**What is being asked**
The line containing "Adaptateur Personnalise Leopard" marks the end; write out exactly every line from the start of the data up to and including it, without the pictures.
*** Material provided Section Begins ***
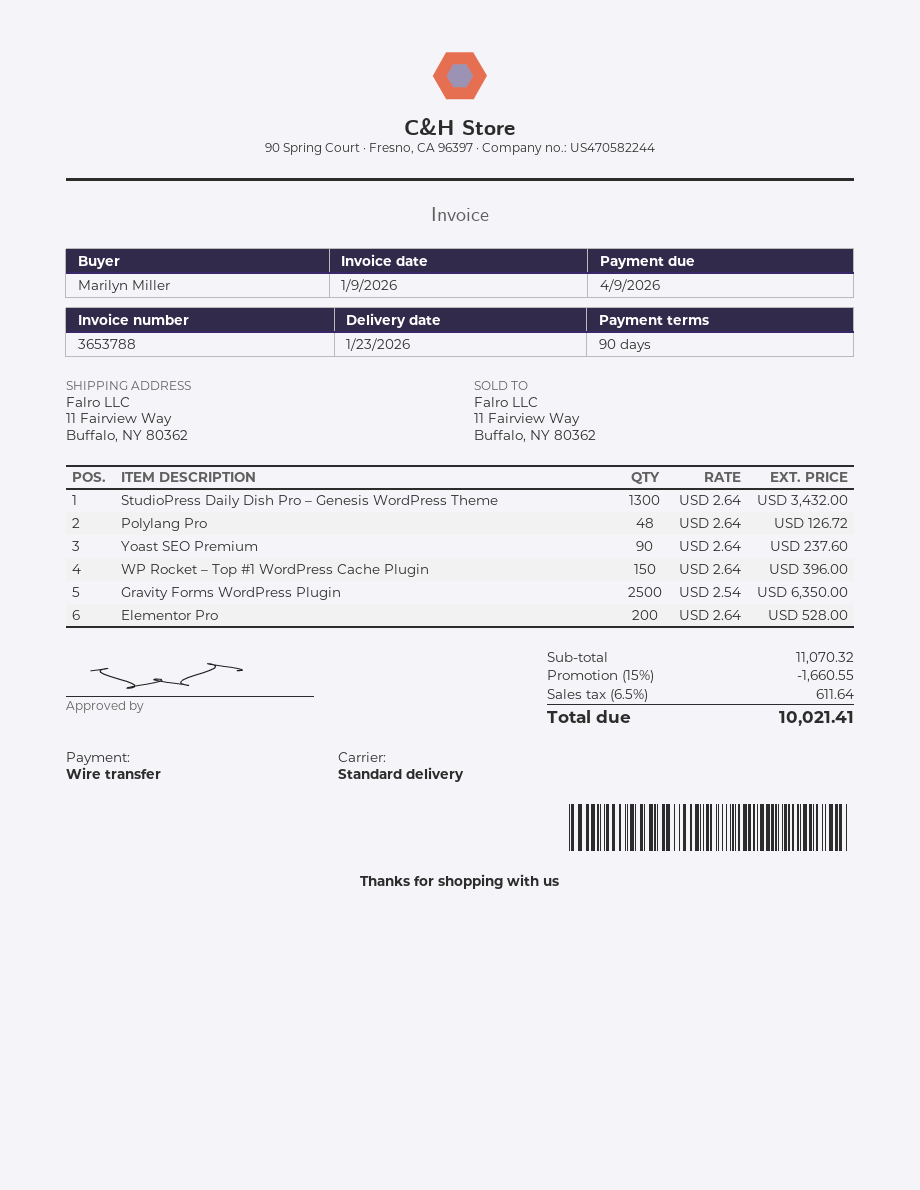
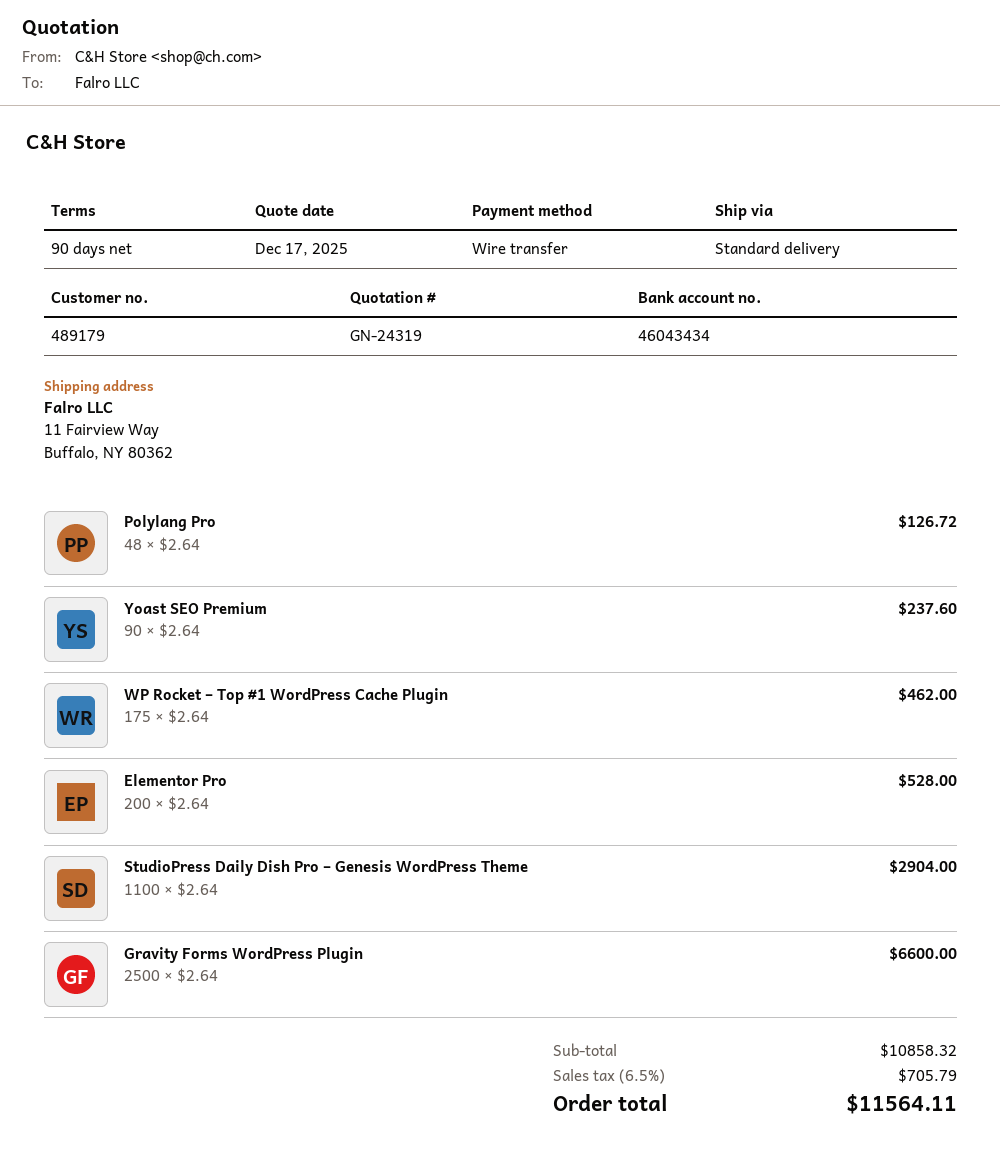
StudioPress Daily Dish Pro – Genesis WordPress Theme: 1300 x 2.64 = 3432.00 -> 1100 x 2.64 = 2904.00
WP Rocket – Top #1 WordPress Cache Plugin: 150 x 2.64 = 396.00 -> 175 x 2.64 = 462.00
Gravity Forms WordPress Plugin: 2500 x 2.54 = 6350.00 -> 2500 x 2.64 = 6600.00
subtotal: 11070.32 -> 10858.32
discount: 15% = 1660.55 -> none
tax: 6.5% = 611.64 -> 6.5% = 705.79
total: 10021.41 -> 11564.11

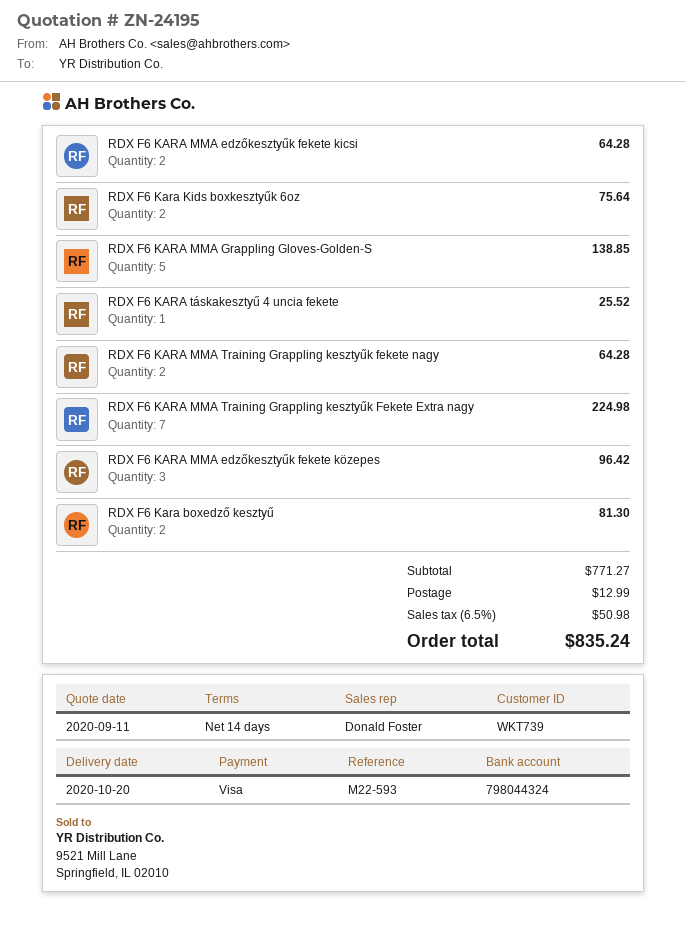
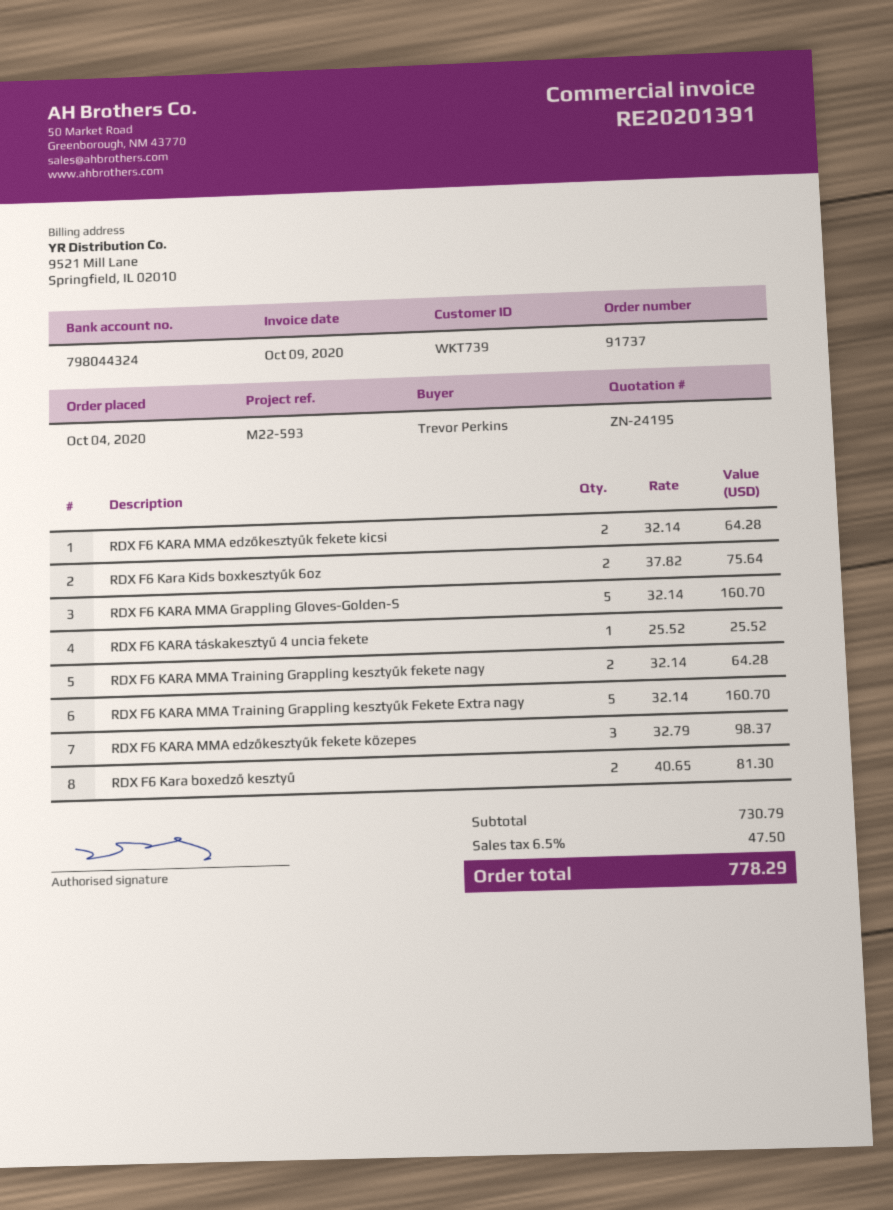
RDX F6 KARA MMA Grappling Gloves-Golden-S: 5 for 138.85 -> 5 for 160.70
RDX F6 KARA MMA Training Grappling kesztyűk Fekete Extra nagy: 7 for 224.98 -> 5 for 160.70
RDX F6 KARA MMA edzőkesztyűk fekete közepes: 3 for 96.42 -> 3 for 98.37
subtotal: 771.27 -> 730.79
shipping: 12.99 -> none
tax: 6.5% = 50.98 -> 6.5% = 47.50
total: 835.24 -> 778.29

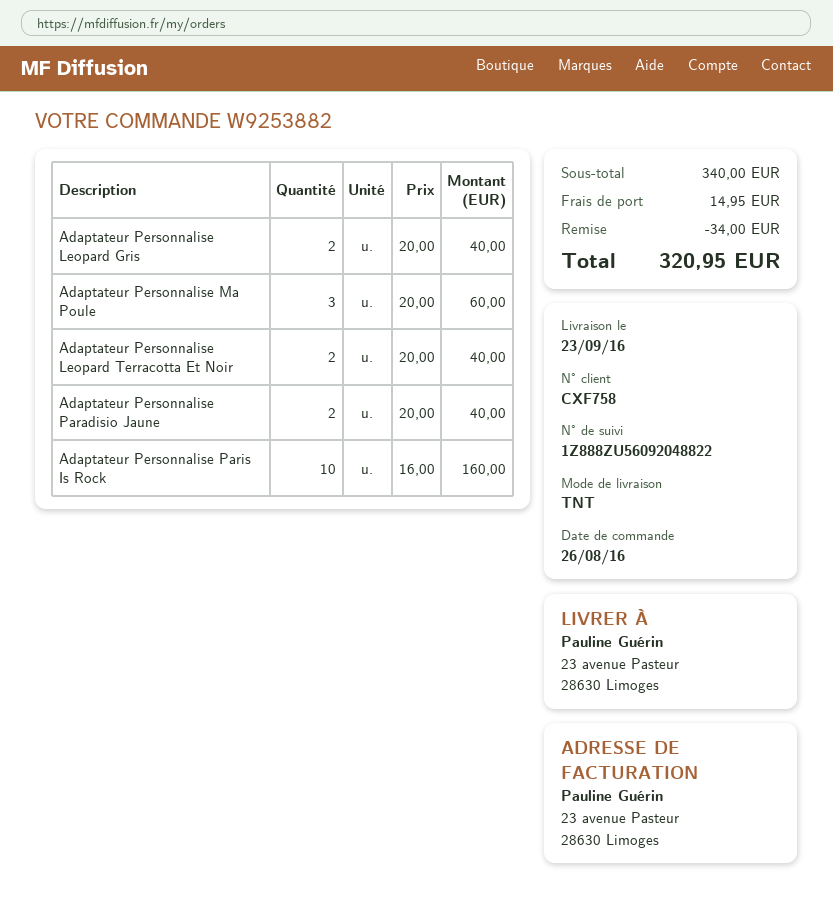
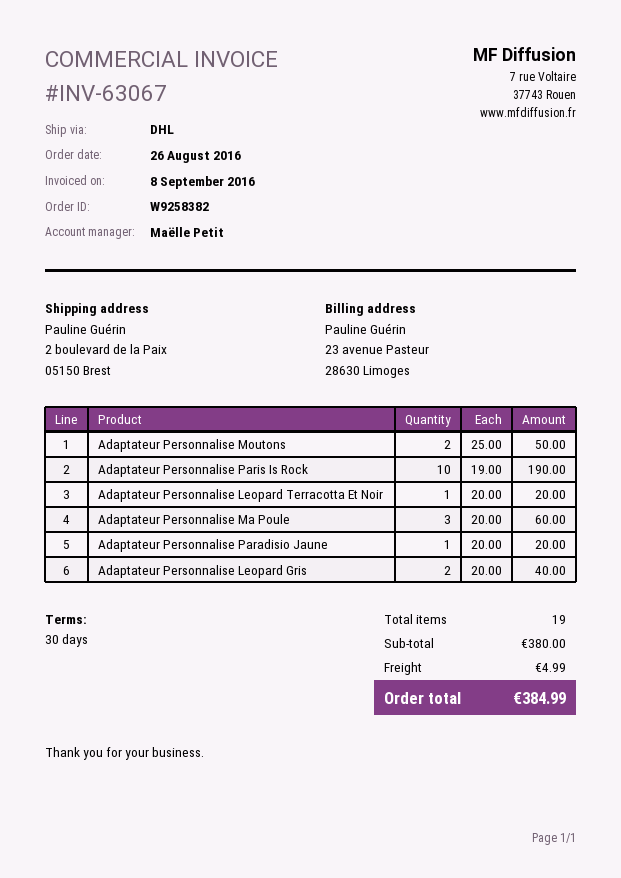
order number: W9253882 -> W9258382
shipping method: TNT -> DHL
ship to: 23 avenue Pasteur, 28630 Limoges -> 2 boulevard de la Paix, 05150 Brest
Adaptateur Personnalise Leopard Terracotta Et Noir: 2 x 20.00 = 40.00 -> 1 x 20.00 = 20.00
Adaptateur Personnalise Paradisio Jaune: 2 x 20.00 = 40.00 -> 1 x 20.00 = 20.00
Adaptateur Personnalise Paris Is Rock: 10 x 16.00 = 160.00 -> 10 x 19.00 = 190.00
Adaptateur Personnalise Moutons: none -> 2 x 25.00 = 50.00
subtotal: 340.00 -> 380.00
discount: 34.00 -> none
shipping: 14.95 -> 4.99
total: 320.95 -> 384.99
*** Material provided Section Ends ***
**Exercise solution**
StudioPress Daily Dish Pro – Genesis WordPress Theme: 1300 x 2.64 = 3432.00 -> 1100 x 2.64 = 2904.00
WP Rocket – Top #1 WordPress Cache Plugin: 150 x 2.64 = 396.00 -> 175 x 2.64 = 462.00
Gravity Forms WordPress Plugin: 2500 x 2.54 = 6350.00 -> 2500 x 2.64 = 6600.00
subtotal: 11070.32 -> 10858.32
discount: 15% = 1660.55 -> none
tax: 6.5% = 611.64 -> 6.5% = 705.79
total: 10021.41 -> 11564.11

RDX F6 KARA MMA Grappling Gloves-Golden-S: 5 for 138.85 -> 5 for 160.70
RDX F6 KARA MMA Training Grappling kesztyűk Fekete Extra nagy: 7 for 224.98 -> 5 for 160.70
RDX F6 KARA MMA edzőkesztyűk fekete közepes: 3 for 96.42 -> 3 for 98.37
subtotal: 771.27 -> 730.79
shipping: 12.99 -> none
tax: 6.5% = 50.98 -> 6.5% = 47.50
total: 835.24 -> 778.29

order number: W9253882 -> W9258382
shipping method: TNT -> DHL
ship to: 23 avenue Pasteur, 28630 Limoges -> 2 boulevard de la Paix, 05150 Brest
Adaptateur Personnalise Leopard Terracotta Et Noir: 2 x 20.00 = 40.00 -> 1 x 20.00 = 20.00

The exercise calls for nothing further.